→ Requirement
Return nothing but the lines from the one with "Mega Latias ex" through the one with "Serious Goose - Funny" in the data below, word for word and without pictures.

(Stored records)
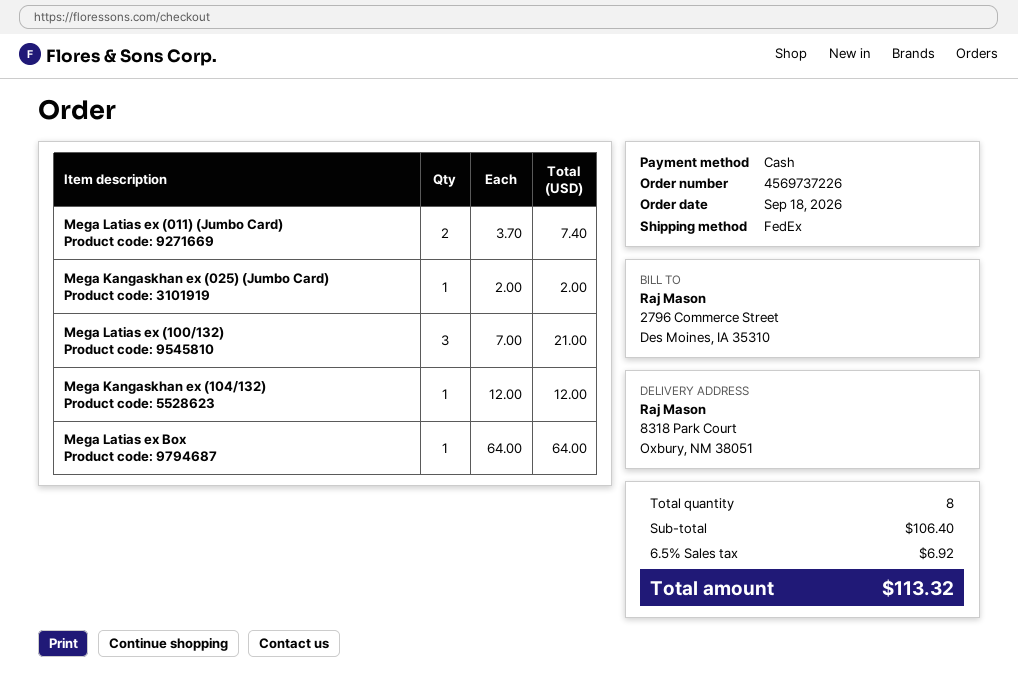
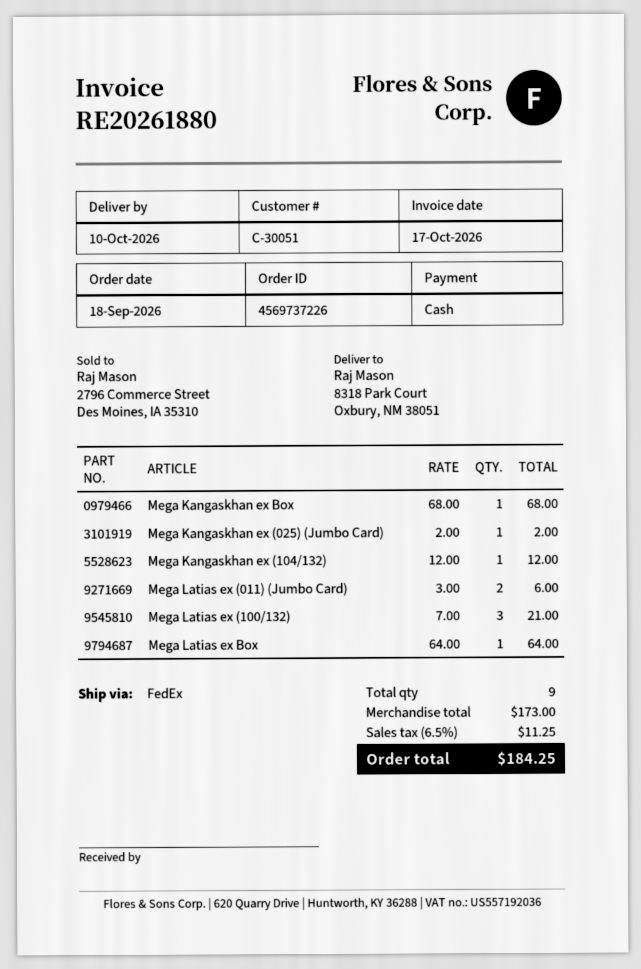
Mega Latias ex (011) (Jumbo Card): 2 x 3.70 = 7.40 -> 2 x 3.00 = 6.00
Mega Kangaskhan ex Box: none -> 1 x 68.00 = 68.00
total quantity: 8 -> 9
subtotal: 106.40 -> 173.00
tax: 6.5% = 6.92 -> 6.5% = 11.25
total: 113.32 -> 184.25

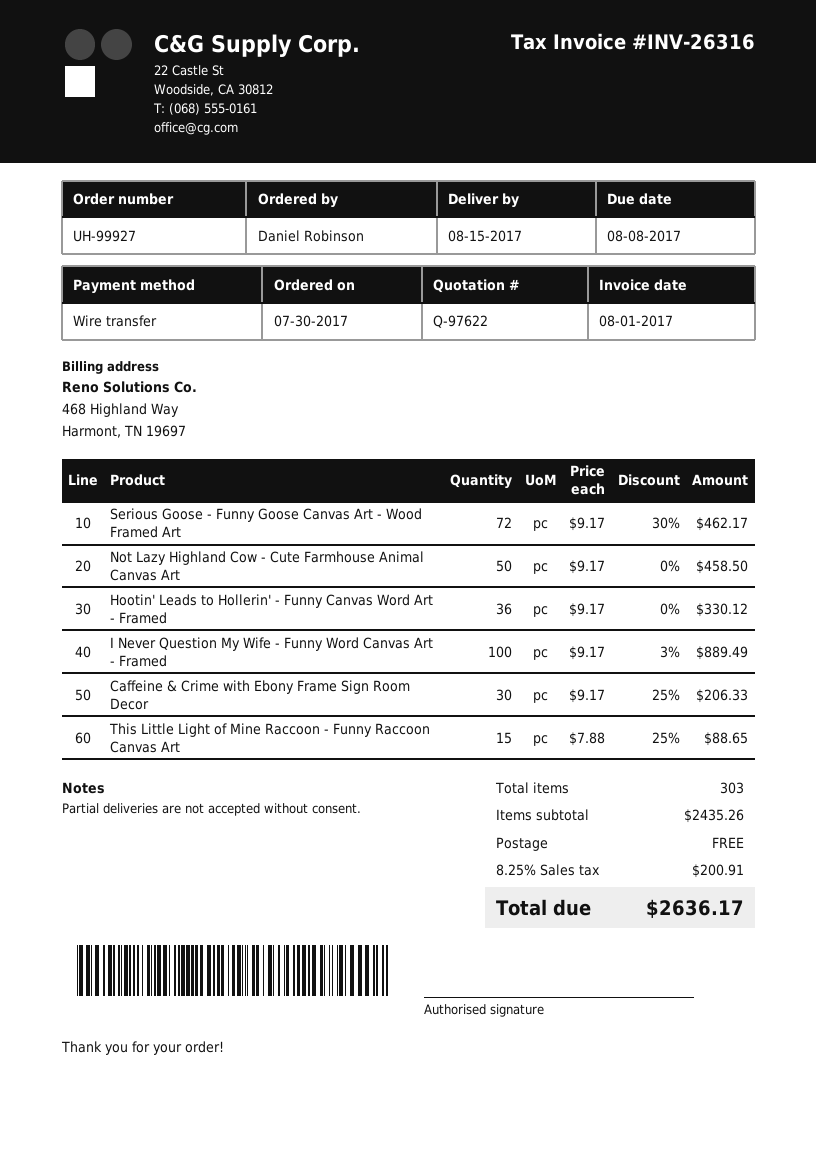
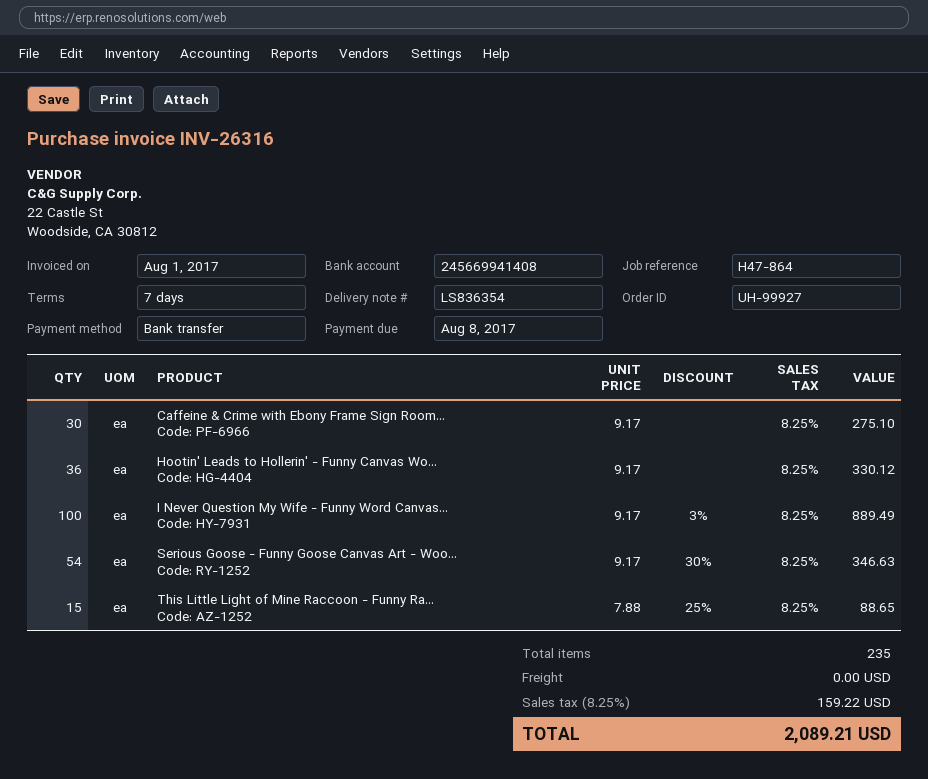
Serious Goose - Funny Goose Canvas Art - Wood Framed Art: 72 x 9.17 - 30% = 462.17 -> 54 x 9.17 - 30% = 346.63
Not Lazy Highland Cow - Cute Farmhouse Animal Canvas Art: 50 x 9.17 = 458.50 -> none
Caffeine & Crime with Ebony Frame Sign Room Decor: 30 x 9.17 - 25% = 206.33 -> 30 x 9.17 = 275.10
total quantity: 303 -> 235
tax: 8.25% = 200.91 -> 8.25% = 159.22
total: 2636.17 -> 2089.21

--

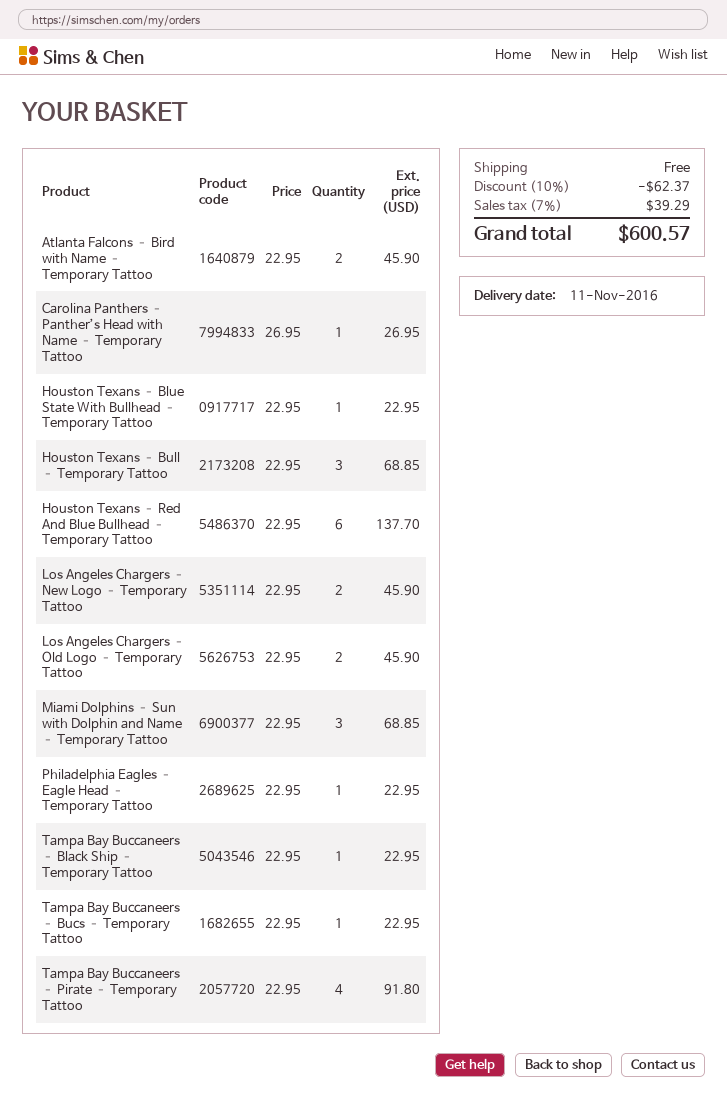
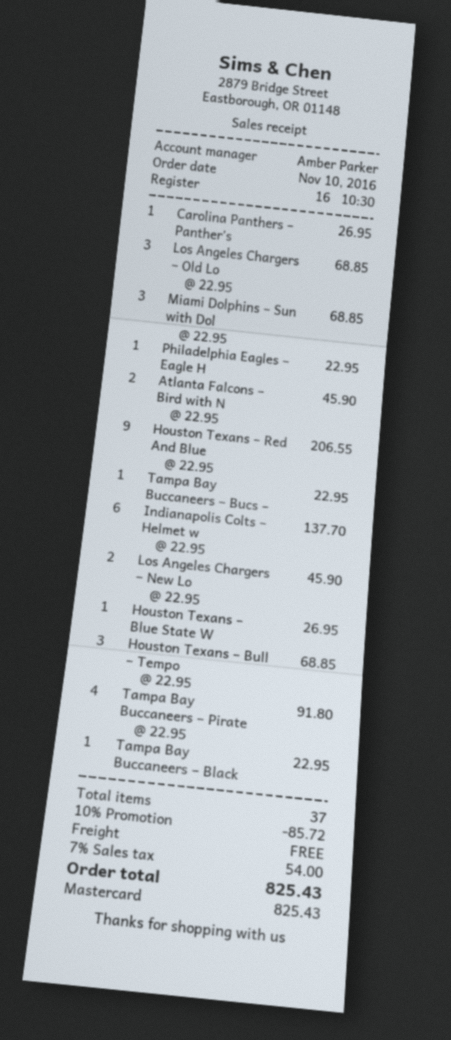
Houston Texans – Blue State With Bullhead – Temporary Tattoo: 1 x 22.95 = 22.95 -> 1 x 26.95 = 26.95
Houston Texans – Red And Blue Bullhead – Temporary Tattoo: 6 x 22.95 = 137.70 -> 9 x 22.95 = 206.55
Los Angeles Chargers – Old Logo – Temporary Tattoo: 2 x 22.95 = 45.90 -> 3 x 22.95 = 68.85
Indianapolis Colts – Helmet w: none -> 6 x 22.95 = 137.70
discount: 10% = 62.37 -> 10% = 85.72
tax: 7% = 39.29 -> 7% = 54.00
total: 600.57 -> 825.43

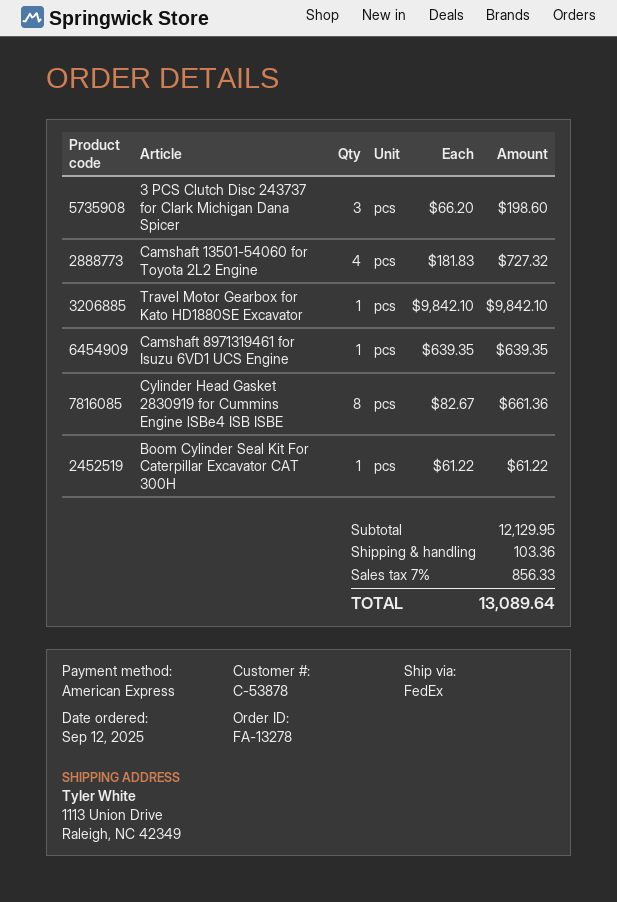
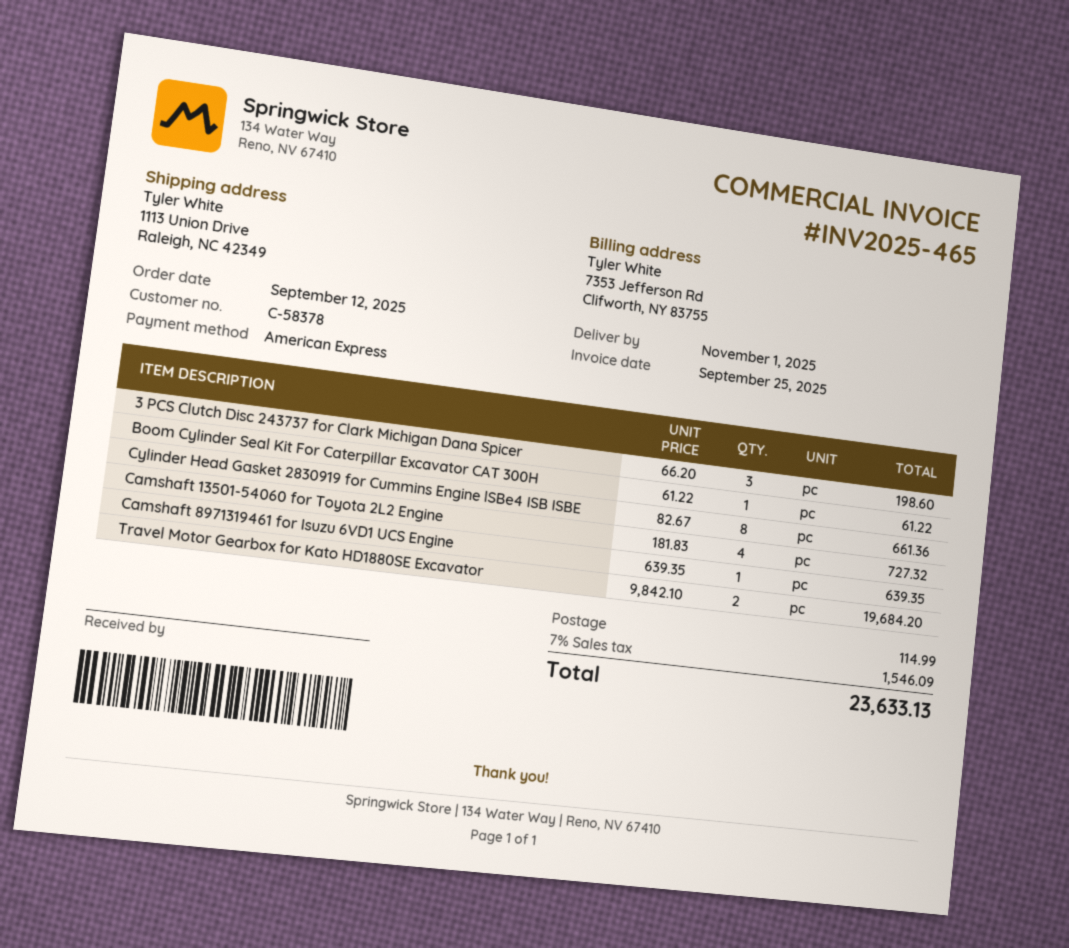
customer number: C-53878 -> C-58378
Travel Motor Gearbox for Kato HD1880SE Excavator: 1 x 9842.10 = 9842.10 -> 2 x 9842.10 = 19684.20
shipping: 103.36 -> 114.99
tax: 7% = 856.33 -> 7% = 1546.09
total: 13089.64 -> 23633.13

...

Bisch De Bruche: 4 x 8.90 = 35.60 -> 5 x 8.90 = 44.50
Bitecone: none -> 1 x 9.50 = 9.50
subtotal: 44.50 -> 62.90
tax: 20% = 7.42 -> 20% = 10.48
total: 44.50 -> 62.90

→ Answer below
Mega Latias ex (011) (Jumbo Card): 2 x 3.70 = 7.40 -> 2 x 3.00 = 6.00
Mega Kangaskhan ex Box: none -> 1 x 68.00 = 68.00
total quantity: 8 -> 9
subtotal: 106.40 -> 173.00
tax: 6.5% = 6.92 -> 6.5% = 11.25
total: 113.32 -> 184.25

Serious Goose - Funny Goose Canvas Art - Wood Framed Art: 72 x 9.17 - 30% = 462.17 -> 54 x 9.17 - 30% = 346.63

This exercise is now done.